Instructions to follow
Check each line of the records for "amount"; collect those that have it.

Dataset

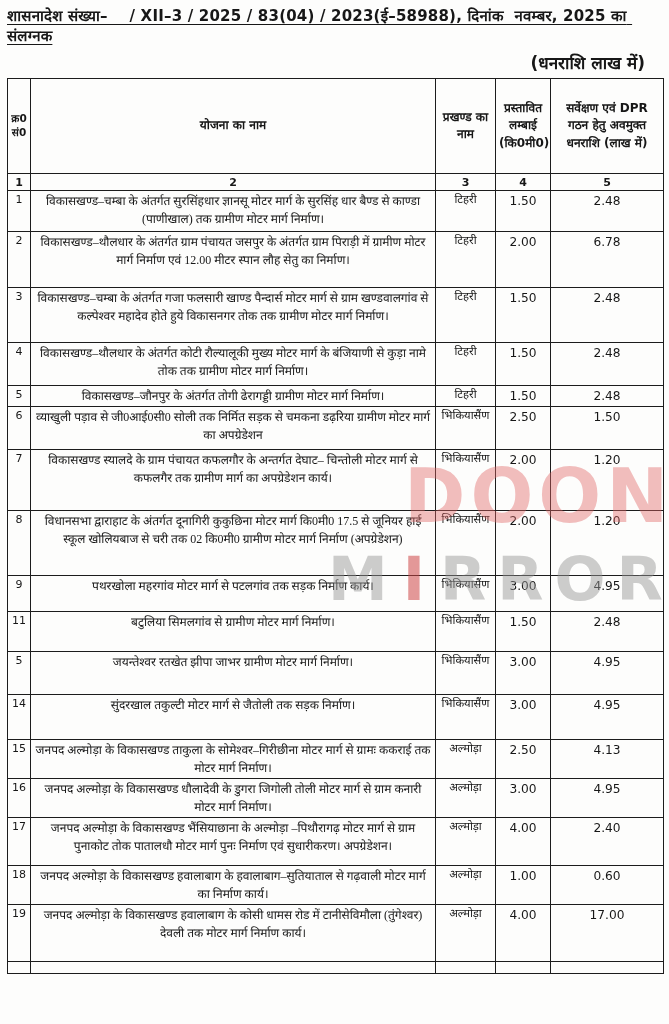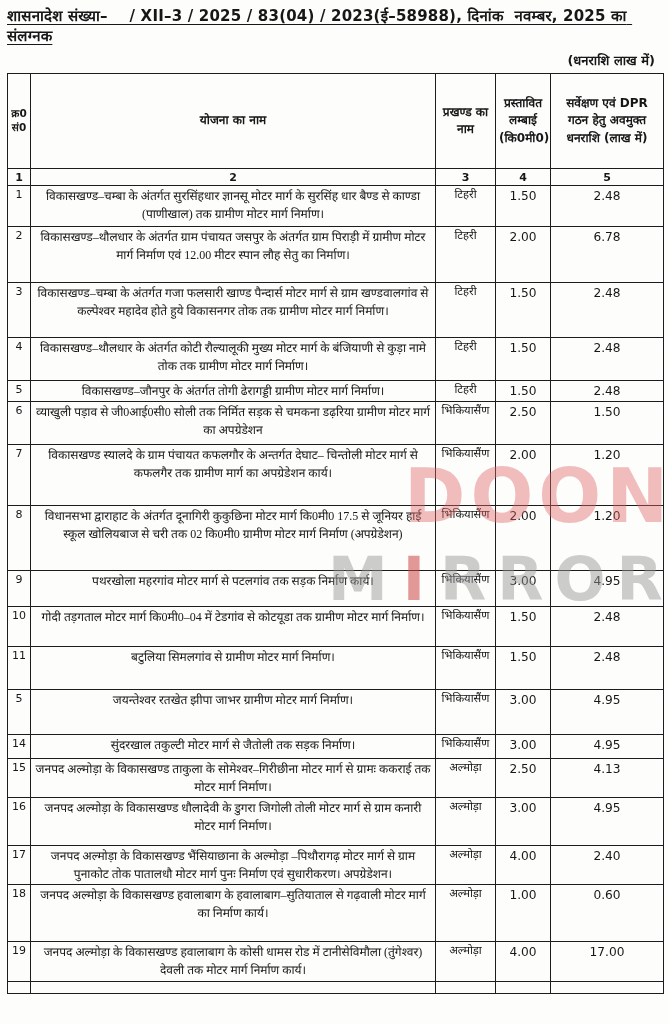--- a/index.html
+++ b/index.html
@@ -7,22 +7,22 @@
     position:relative; width:669px; height:1024px; margin:0 auto;
     background:#fdfdfc; overflow:hidden;
     font-family:"DejaVu Sans", sans-serif; color:#171717;
   }
   .doc-title{
     padding:5px 6px 0 7px; font-size:15px; font-weight:bold;
     white-space:pre-wrap; text-decoration:underline; text-underline-offset:3px;
     letter-spacing:.2px;
   }
   .unit-note{
-    text-align:right; font-weight:bold; font-size:13px;
-    padding:6px 14px 4px 0;
+    text-align:right; font-weight:bold; font-size:17px;
+    padding:6px 24px 4px 0;
     margin-left:20px;
   }
   table.schemes{
     border-collapse:collapse; table-layout:fixed;
     width:656px; margin-left:7px;
   }
   table.schemes th, table.schemes td{
     border:1.8px solid #1c1c1c; padding:1px 3px;
     overflow:hidden;
   }
@@ -167,27 +167,20 @@
           <td class="c-amount">1.20</td>
         </tr>
         <tr>
           <td class="c-sn">9</td>
           <td class="c-scheme">पथरखोला महरगांव मोटर मार्ग से पटलगांव तक सड़क निर्माण कार्य।</td>
           <td class="c-block">भिकियासैंण</td>
           <td class="c-length">3.00</td>
           <td class="c-amount">4.95</td>
         </tr>
         <tr>
-          <td class="c-sn">10</td>
-          <td class="c-scheme">गोदी तड़गताल मोटर मार्ग कि0मी0–04 में टेडगांव से कोटयूडा तक ग्रामीण मोटर मार्ग निर्माण।</td>
-          <td class="c-block">भिकियासैंण</td>
-          <td class="c-length">1.50</td>
-          <td class="c-amount">2.48</td>
-        </tr>
-        <tr>
           <td class="c-sn">11</td>
           <td class="c-scheme">बटुलिया सिमलगांव से ग्रामीण मोटर मार्ग निर्माण।</td>
           <td class="c-block">भिकियासैंण</td>
           <td class="c-length">1.50</td>
           <td class="c-amount">2.48</td>
         </tr>
         <tr>
           <td class="c-sn">5</td>
           <td class="c-scheme">जयन्तेश्वर रतखेत झीपा जाभर ग्रामीण मोटर मार्ग निर्माण।</td>
           <td class="c-block">भिकियासैंण</td>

Task solution
           <td class="c-amount">1.20</td>
           <td class="c-amount">4.95</td>
-          <td class="c-amount">2.48</td>
           <td class="c-amount">2.48</td>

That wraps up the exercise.